Comer, 23, had just graduated from Florida Southern College, and didn’t know what he wanted to do. So he joined AmeriCorps and was deployed to Corvallis as part of the Youth Volunteer Corps.

He moved into an office at the Corvallis Parks and Recreation Department, which has been working with the YVC for more than 20 years. Comer does some work for the department, but his main duties are to work with Corvallis-area youth on volunteer projects and mentoring.

“I have an extremely busy schedule,” said Comer, who has a color-coded wipe board on his office wall that has multiple items on every date.

“I’ve come to the office or to a project 20 days in a row,” Comer said. “It’s been a very rewarding experience. I feel real good about it.”

But that doesn’t mean it has been easy. The salary is not, shall we say, excessive, and like a lot of young adults in Corvallis he lives with three roommates he found online.

“It was kind of a life wakeup call,” he said. “I grew up on the privileged side of things. It’s a different culture here, a different climate. I went to a private school with a beautiful campus. I was living in a bubble. I had friends all around me and the beach was right there.”

Meanwhile, his office in Avery Park is across a parking lot from a seasonal wetland.

The AmeriCorps experience has also been an opportunity for personal growth, he said.

“Communication skills, event planning, organizing . I’ve grown in leaps and bounds,” he said. “And I can take this experience and use it in the future. That was something I didn’t expect. Down the line I will think this was one of the most rewarding experiences of my life.”

Comer recently received a national honor from YVC for his work in the winter season. Deb Curtis, a 16-year Parks and Recreation employee who supervises the YVC program, raves about Comer, noting the sheer volume of projects he is able to tackle as well as changing the dynamic of who the program reaches.
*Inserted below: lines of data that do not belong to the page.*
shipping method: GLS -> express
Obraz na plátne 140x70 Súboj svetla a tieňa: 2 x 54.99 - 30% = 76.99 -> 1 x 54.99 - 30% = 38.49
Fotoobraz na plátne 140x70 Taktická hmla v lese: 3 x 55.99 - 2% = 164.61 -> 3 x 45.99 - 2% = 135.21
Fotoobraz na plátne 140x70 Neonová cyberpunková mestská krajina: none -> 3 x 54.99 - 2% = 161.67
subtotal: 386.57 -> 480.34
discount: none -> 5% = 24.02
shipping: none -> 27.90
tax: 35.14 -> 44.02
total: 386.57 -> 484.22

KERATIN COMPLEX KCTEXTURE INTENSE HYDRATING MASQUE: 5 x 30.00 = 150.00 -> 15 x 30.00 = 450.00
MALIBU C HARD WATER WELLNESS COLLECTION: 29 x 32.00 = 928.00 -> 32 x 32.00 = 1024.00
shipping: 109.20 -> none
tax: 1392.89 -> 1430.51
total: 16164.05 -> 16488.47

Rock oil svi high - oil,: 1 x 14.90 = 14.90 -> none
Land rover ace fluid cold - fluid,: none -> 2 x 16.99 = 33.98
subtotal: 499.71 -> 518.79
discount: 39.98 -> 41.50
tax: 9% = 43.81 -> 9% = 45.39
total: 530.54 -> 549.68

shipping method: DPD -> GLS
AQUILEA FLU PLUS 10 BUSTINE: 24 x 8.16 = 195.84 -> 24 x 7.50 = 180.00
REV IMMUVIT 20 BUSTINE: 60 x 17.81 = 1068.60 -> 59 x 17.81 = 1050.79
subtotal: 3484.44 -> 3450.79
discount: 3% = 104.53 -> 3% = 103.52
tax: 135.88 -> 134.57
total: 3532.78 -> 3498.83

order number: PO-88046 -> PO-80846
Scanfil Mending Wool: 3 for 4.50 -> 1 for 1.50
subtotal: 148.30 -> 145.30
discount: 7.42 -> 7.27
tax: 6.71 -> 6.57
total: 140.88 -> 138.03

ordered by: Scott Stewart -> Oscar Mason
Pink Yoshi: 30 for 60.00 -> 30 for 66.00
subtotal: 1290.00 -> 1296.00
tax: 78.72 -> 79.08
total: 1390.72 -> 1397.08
Daniel has reached out to a broader cross section of youth in our community,” she said. “He has provided more opportunities for youth to get involved each month.”

The job requires more than organizing crews of 11- to 18-year-olds for can and bottle drives. Comer also is required to set up a youth advisory board. And after a divisive 2016 presidential election Comer sensed that his crew was a little confused by things.

So he set up an exercise in which he showed the kids pictures - the rapper Drake, the girls who integrated the Little Rock High School in 1957, President Trump, a shot of the Earth from space and a Dust Bowl family, among others.

“It gave them an opportunity to talk about the election,” Comer said. “I was just trying to find a way to make it better . give them a positive outlook on things.”

Comer has applied to three graduate schools - Northwestern, Syracuse and Texas - and hopes to pursue a career in sports media. And if he surpasses 1,700 hours during his YVC stint he receives $5,000 that he can apply to his tuition.

His goal? To be the Atlanta voice on the ESPN program “Around the Horn.”

Atlanta’s kind of ignored,” he said, then added “man, I wish the Falcons had won the Super Bowl.”